NİNESİ MASAL

Ferdi Başkana sevgi ve saygıyla…

Hani küçük bir ülkede savaş çıkmış bir akşamüstü/ umut ayrılığa koymuş valizi/ yüklenmişler bir dolu otobüs insan/ ve bekliyorsun garda/ tüm masallarının ninesi gelecek/ ve bir bakmışsın ki yok/ yerden yere vuruyorsun kendini/ öldü diyorsun/ hiçbir şey aynı olmayacak/ ve bir de bakmışsın ki/ bir daha aynı olmuyor artık hiçbir şey/ masal ninen ölmüş yani!/ Savaş çıkmış o ülkede/ umut hep akşamüstüne, valizi kor-muş/ yaşamdan kaçışlara ateşten/ damarlarında hissetmek zor anlatılanı/ nasıl bir aşk yaşamışsan kendine göre/ yangınlarla yalnız başına bunca sene,/ boşuna tüketerek yarattığın kaymağı/ üç dilin de yapışmış dudağına yakmış ağzını/ doldurup miadını, sonlanmış hüzünlerle/ Çıktığında kapıdan, nasıl üşür bedenin alıştığına/ nasıl bir eksilince boşluğu hissedersin/ sanki soymuşlar seni kabuğundan bıçakla/ tüm tenin inceden ince yaraların içinde/ teni gibi yeni doğan çocuğun/ sen artık sanki eski sen değilsin/ ay düşse üstüne/ irkilirsin/ Senden çok başlayan, sınır önünde/ küçülür büyür iken saydığın/ burulur içinde, azalır eksik kalır/ boşalır kalbinden ona alıştığın yer/ emeklerken dizlerinin üstünde, yanlışların içinde,/ onsuz başlayan her gün/ patlar tokat gibi yüzüne/ attığın her çığlık yıldızlara düşer/ ay karışmaz işine/ yalnız kalırsın/Umut koymuş valizi akşamüstüne/ senelerce boş bir gölge düştü üstüne/kararan bir köşeydi kaderdi ayrılığı/ yaşanan yalnızca olan yazılan da çizildi/ Yanlış sokaklara sapılmış yolsuz kalınmış/ dönülmez olmuş yorgunluktan geriye/ gençliğin ipi asılmış hamağına/ üzerine atılan ağdan bir yorgan/ kaba-hat vahşi bir at/ mutsuzluk dörtnal inat/ hızla geliyordu üstüne/ İçindeki çocuk çekerek onu/ gözlerini kapatıp kendi eliyle/ koyacak yer bulamadan/ attı aşkın uçurumuna/ Yalnızlığın şişini geçirip bedenine/ ayrılığı işliyordu durmadan/ Savaşın yorgunluğu üstünde/çıkamıyordu her yer kaygan/ ve kayıp, kayıp gidiyordu etrafından/ tutunduğu ne varsa…

Kocaman, kendinden büyük çantadan bir iki reçel kavanozu çıkardı, uzattı, gözü yaşlı... İkinci yokoluşa kendince “hayır” demiş, evini bırakmamış, Leymosun’da kalmıştı. Dedem de onu mazeret gösteriyor, “Aha bu… !” diyordu, gözleri yaşlı… Sanki kendi gelmek istermiş gibi!

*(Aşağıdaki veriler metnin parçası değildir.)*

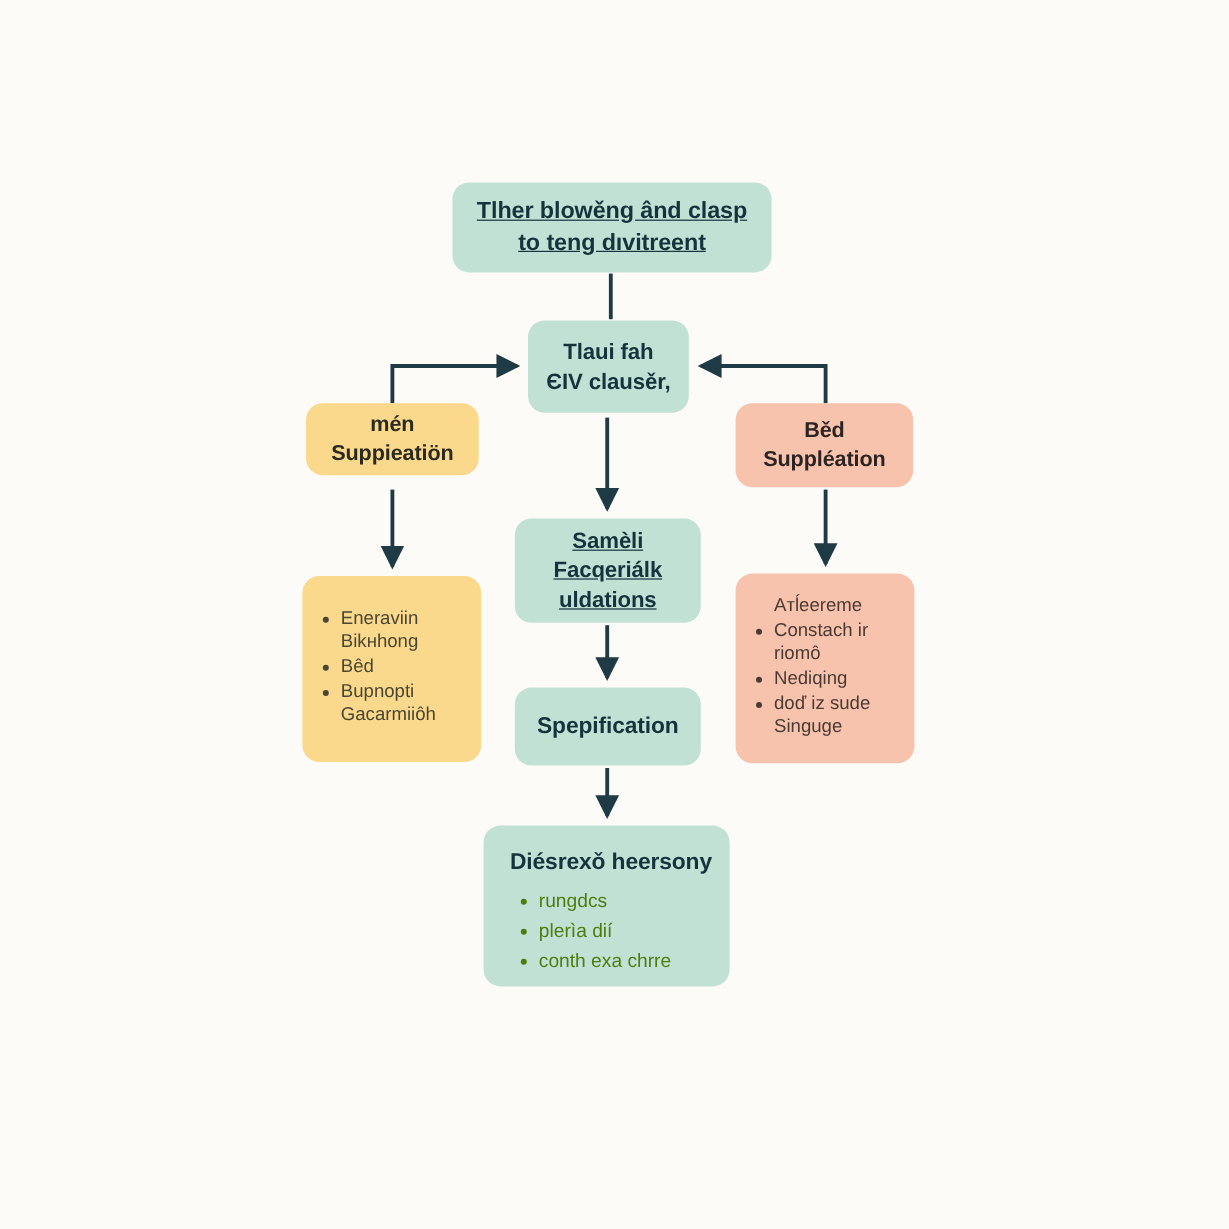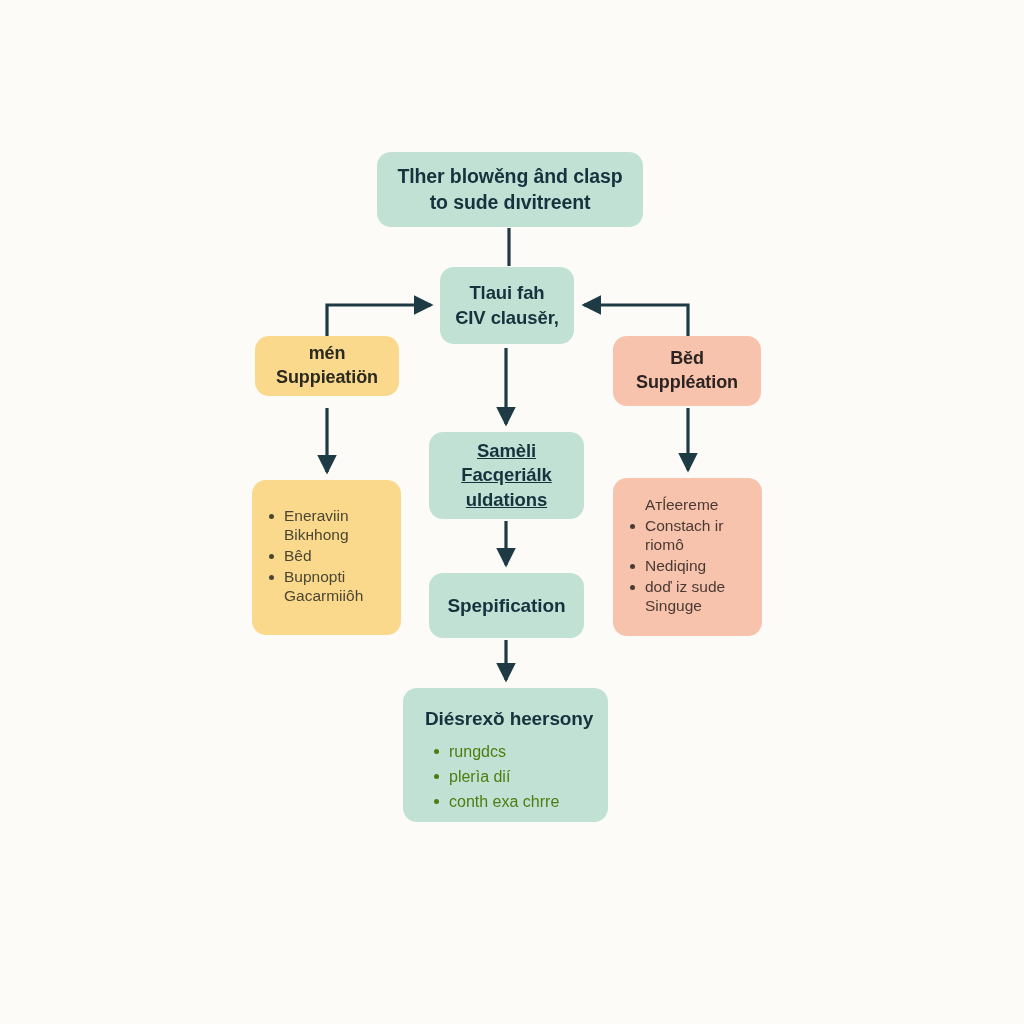"Tlher blowěng ând clasp" #node-top .title { text-decoration: none -> underline }
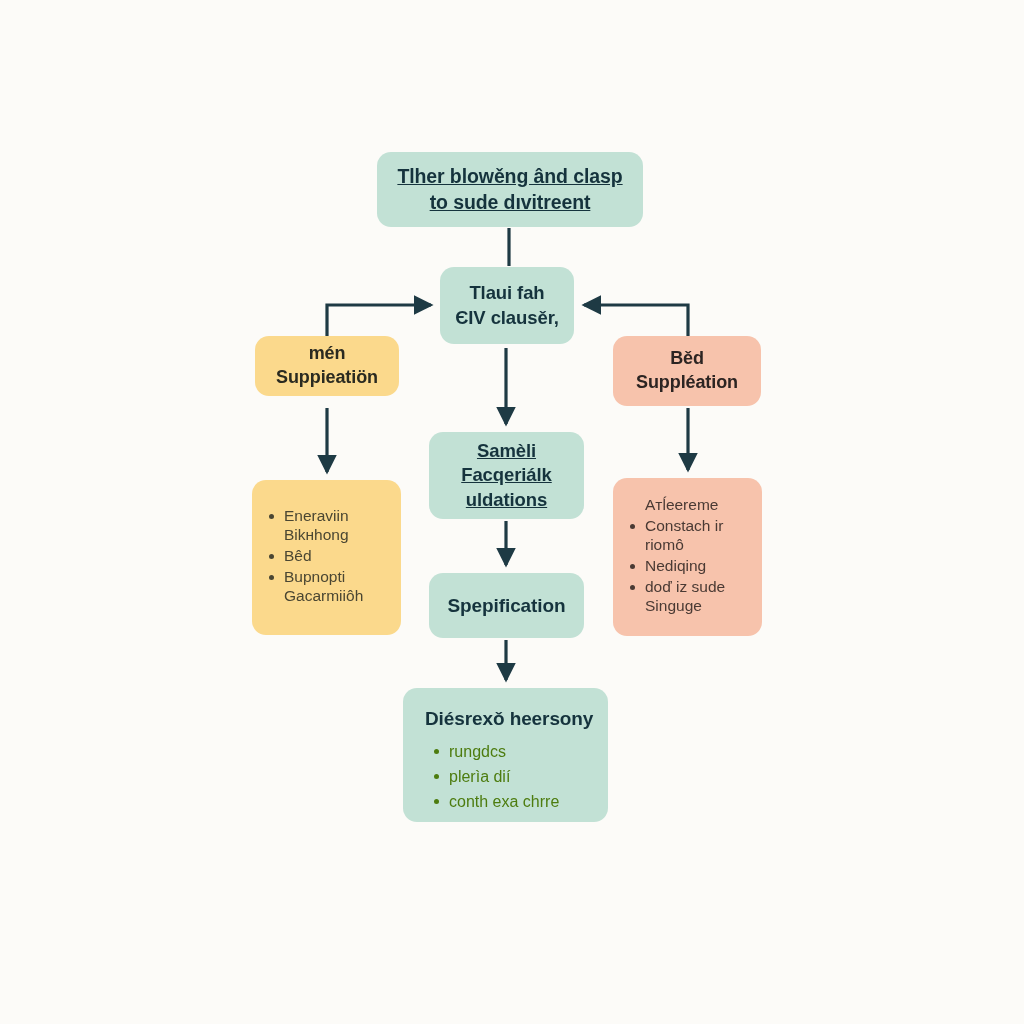"to sude dıvitreent" div.title { text: sude -> teng }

Platres’te ağaçlarını kesmiş ve kırmızı tuğladan evini yerle bir etmişti faşiştler dönmemesi için… Orada yalnızca iki Türk yaşamaktaydı: Onlardı. Şimdi Leymosun’daki eve ektiği yenidünyaları bırakamıyordu besbelli ve dedem kocaman bir mazeret bulmuştu kendine. Küçücük kadın ninemi gösteriyordu eliyle. O gelmiyordu, ne yapsındı ki…

Ledra Palas’ın avlusundaydılar. İki taraf da barış gücünün eskortluğunda gelmişti… Yollar kapanmış, ayrı düşmüşlerdi ve orada o ısıtmayan güneşin altında sanki kendi ülkelerinin iki tarafa da ait olmayan yaban yerindeydiler. Yeşil Hat deniyordu buraya. Niye öyle deniyorsa! Terk edilmiş, azganlar bitmiş, bakımsız bir yer. Yeşil bile değildi ve sarayla da ilgisi yoktu; dökülüyordü… Kendi ülkelerinde misafir gibiydiler. Ürkek, yuvasına nasıl döneceğini bilmeyen, yolunu kaybetmiş güvercin misali başkalarının eşliğinde buluşmuşlar, gözü yaşlı, ağlamaklı, kucaklaşmışlardı… Küçük ninesine sıkıca sarılmış, o yumuşacık göbeğine başını yatırmış, gözünü kapatmış, o temiz kokusunu çekiyordu içine hasretle… Ninesi yaban ot kokardı; nefes alamadığı zamanlarda, acı çektiğinde, bir şeyden kaçmak istediğinde ona kol kanat geren yeşil çam ağacıydı onun, oksijeniydi.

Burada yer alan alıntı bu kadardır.